Call for Fruit Tree Owners to Pick Surplus For Charity

Food rescue charity Food Fair supplies over 50 community local groups with over 2.4 million meals per year. During the winter period Fair Food will deliver 75,000 meals to 5,000 vulnerable families and has opened a ‘Conscious Kitchen’ to teach community members the principles of upcycling food. 

Around a third of all food produced globally is wasted, however staff at Fair Food receive and hand-sort around a tonne of discarded food each day - which is provided by supermarkets, growers and manufacturers. The surplus produce would otherwise be destined for landfill, generating an estimated 540 tonnes of greenhouse gases annually. 

With pandemic-driven food shortages, inflation and winter heating costs all impacting already vulnerable families, the poverty gap is widening. 40 percent of Kiwi households experience food insecurity and 19 percent of tamariki live in homes where consistency of food supply is a concern. 

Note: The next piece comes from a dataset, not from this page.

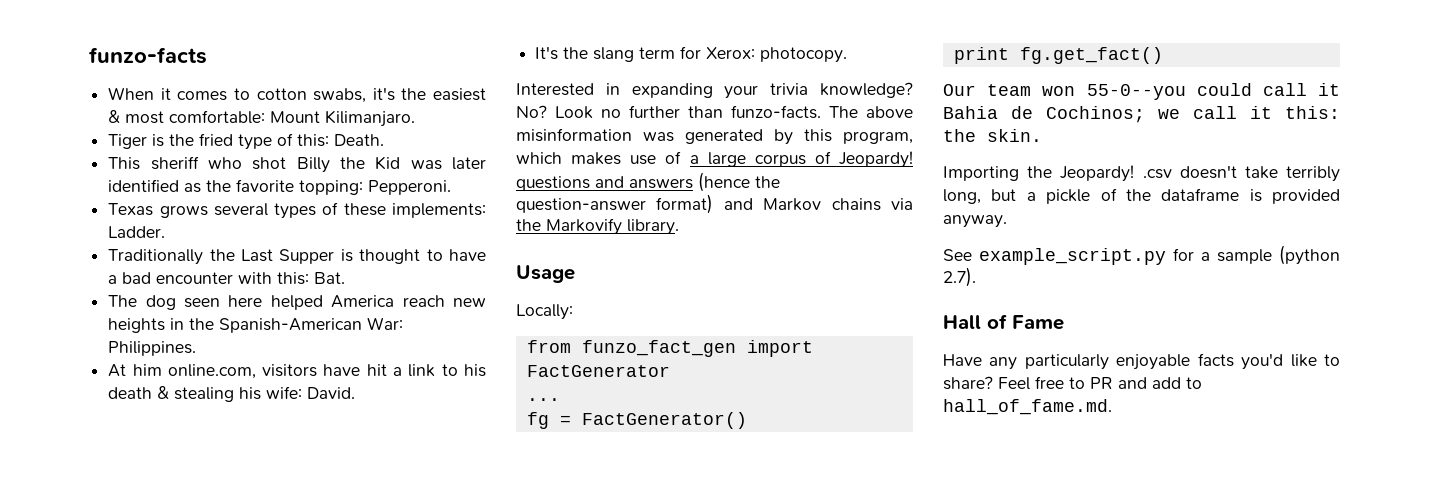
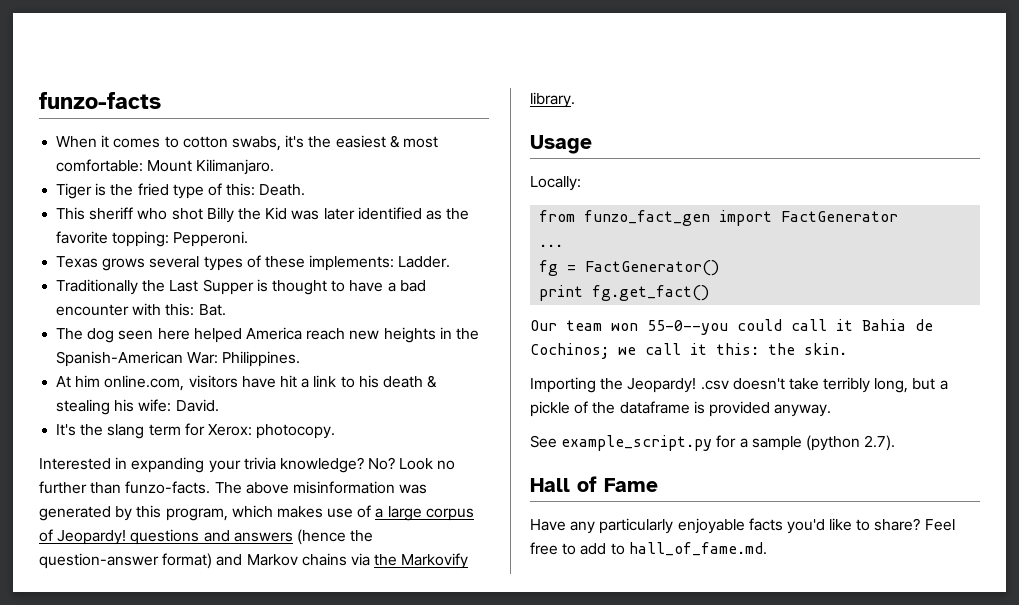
- Feel free to PR and add to hall_of_fame.md.
+ Feel free to add to hall_of_fame.md.

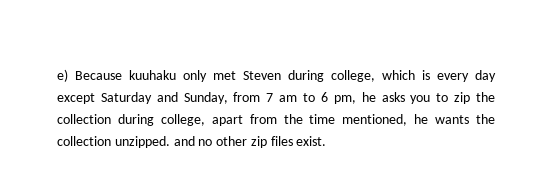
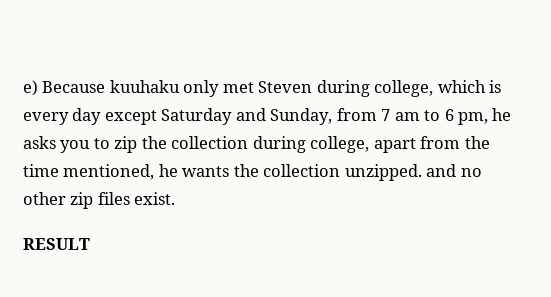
+ RESULT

Chief Financial Officer at Fair Food, Deborah Mclaughlin recalled a woman who recently had to stop her children’s sporting activities because it became a choice between paying for the petrol to get them there, or buying groceries. Other families are going without heat.

“No one should have to be in this position,” Mclaughlin said.

A local social enterprise, The Trusts has provided financial support for the distribution of meals and has called for Kiwis with citrus fruit trees on their property to pick surplus fruit to donate to those in need.

Currently, citrus fruits such as oranges, grapefruit, lemons and mandarins are in season and food rescue charities like Fair Food can often collect the produce from those willing to pick it.

Winter, along with Christmas and back to school are the months with the highest levels of need. Families in our communities are facing the perfect storm of seasonal cost pressures and it is critical that organisations like Fair Food be given the support of corporates to allow them to continue their work during peak seasons of need.